4 Kommentare zum Beitrag

  1. Avatar Hilli sagt:

    Hey Mary,

    heute habe ich keine richtige Lust zu arbeiten, d.h. bin auch so ziemlich auf dem Laufenden und habe mich in deinen Blog eingelesen.

    Ich muss und will auch unbedingt eine Aktion starten und zwar Schubladen entrümpeln. Mein großer Schrank quillt langsam über und da werde ich mich jetzt immer mal ein Stündchen ranmachen. Nicht alles auf einmal.

    GlG Hilli

  2. mary mary sagt:

    Hallo Hilli,
    Arbeiten und Arbeiten scheint ja doch unterschiedliche Qualitäten und Lustpegel zu haben, gelle. Ich bin ja eigentlich ‚mit was nicht wirklich Welt-Rettendem‘ angefangen, ABER irgendwann begreift man/ich, dass vieles eben doch mit vielem zusammenhängt.
    Also: Auf, den großen Schrank entlasten von dem ZU-Viel – und schauen, was es mit Dir macht.
    Lieben Gruß
    Maria

  3. hallo liebe maria,
    das ist mein erster versuch mitzubloggen.
    finde dein selbst-experiment super. den gedanken nur von den vorhandenen lebensmitteln zu leben, hatte ich auch schon. aber dabei ist es geblieben, oder führte dazu die schränke nochmal durchzuschauen und auch jede menge verfallsdatumüberschrittene sachen zu finden- lasagneblätter aus zwei verschiedenen lange vergangenen jahren!!!!
    irgendwie passen manche lebensmittel grade nicht in den Lust-kochplan und liegen weiterhin in ganz versteckt in irgendeiner schublade.
    mal sehen, was es mit mit macht deine texte gelesen zu haben.
    liebe grüße erika

  4. mary mary sagt:

    Hallo, liebe Erika,
    das klappt doch alles schon wunderbar mit deinen Kommentaren! Nur Mut. Sie sind herzlich willkommen!

    Lust-Kochplan!

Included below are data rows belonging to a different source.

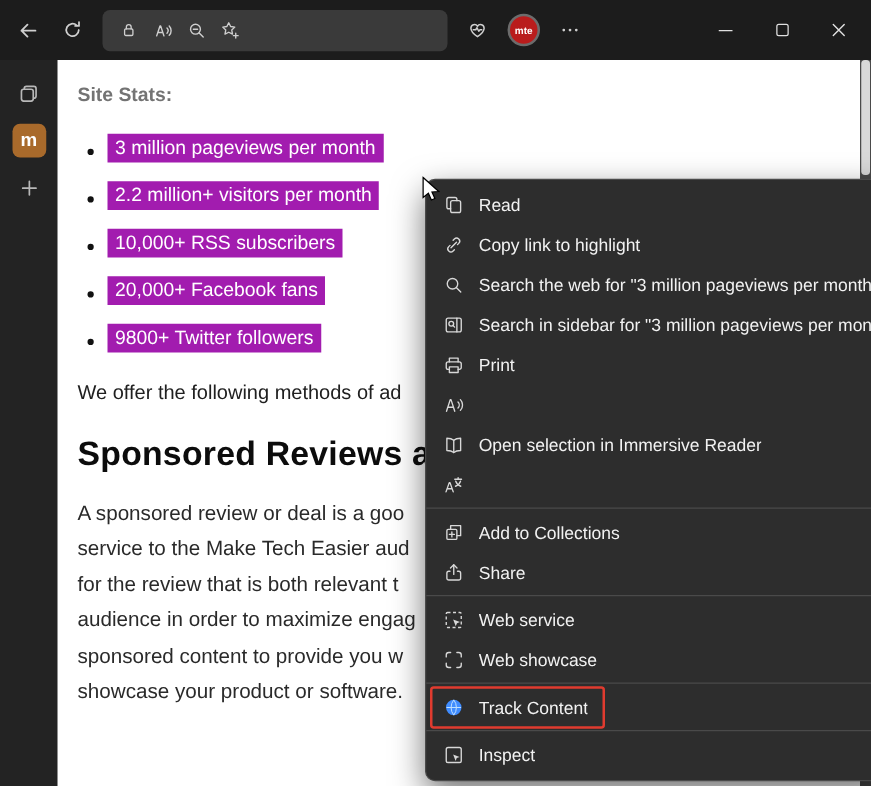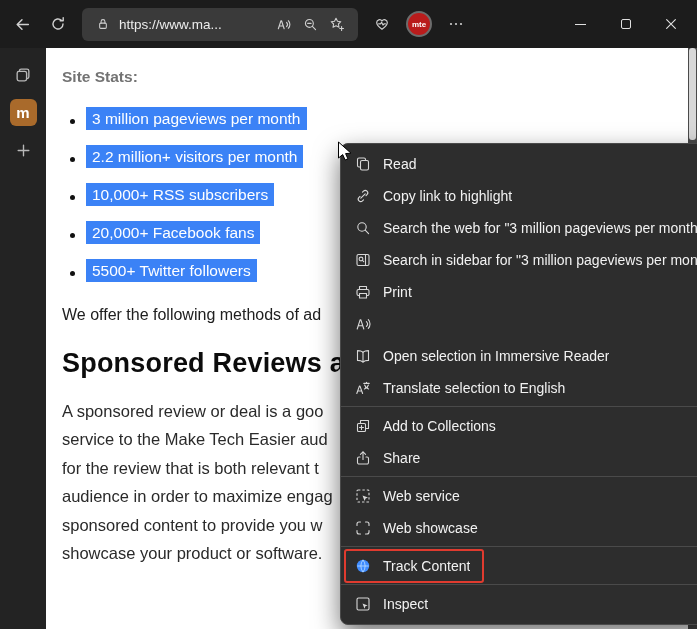"https://www.ma..." span.url { html: <span>https://www.ma...</span> -> none }
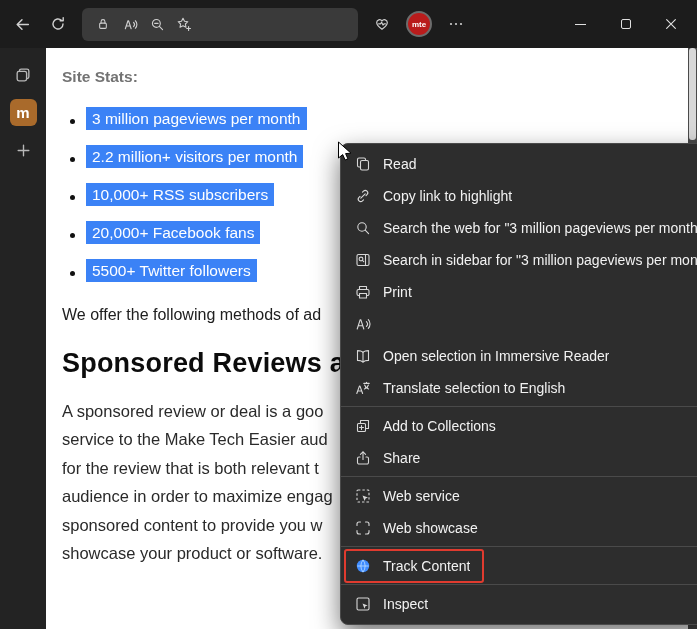"3 million pageviews per month" .hl { background: #3b82f6 -> #a21caf }
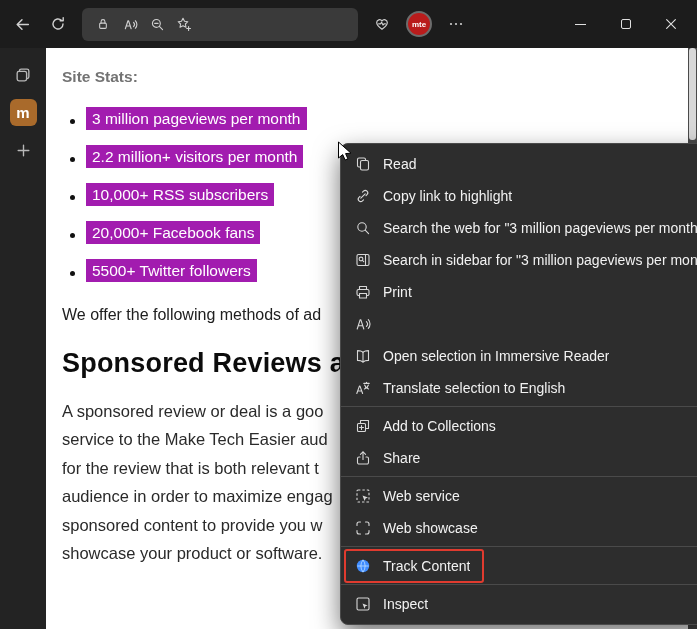"5500+ Twitter followers" span.hl { text: 5500+ -> 9800+ }
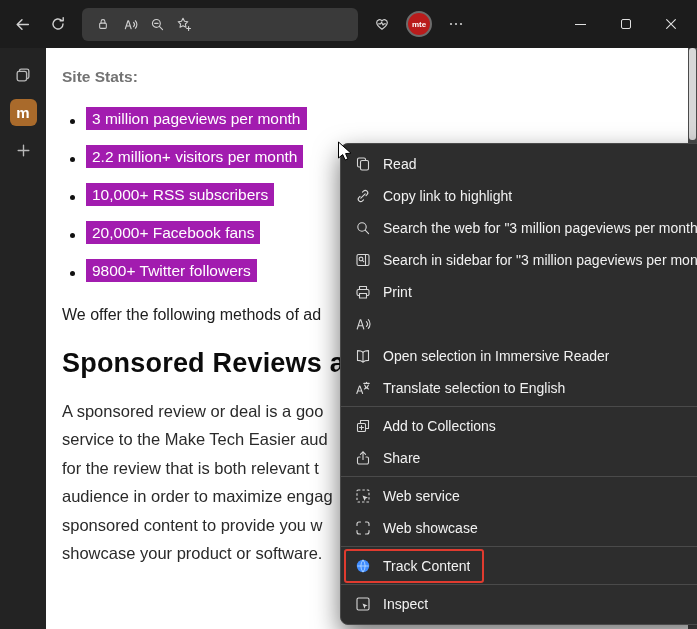"Translate selection to English" span.ml { html: <span>Translate selection to English</span> -> none }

Das ist auch eine schöne Bezeichnung für MEINE Art im Umgang mit Essen/Hunger/Kochen und vor allen Dingen: EINKAUFEN. Ergebnis war/ist dann dasselbe, wie Du beschreibst: alles andere, worauf frau grad nicht Lust hat, bleibt liegen und vergammelt so vor sich hin.
    Da achte ich seit dem Experiment viel mehr drauf, nicht NUR nach „Worauf hab ich GERADE Appetit?“ zu kochen/einzukaufen, sondern ERST mal zu checken: Was ist noch DA?
    Winterlichte Grüße ins närrische Rheinland!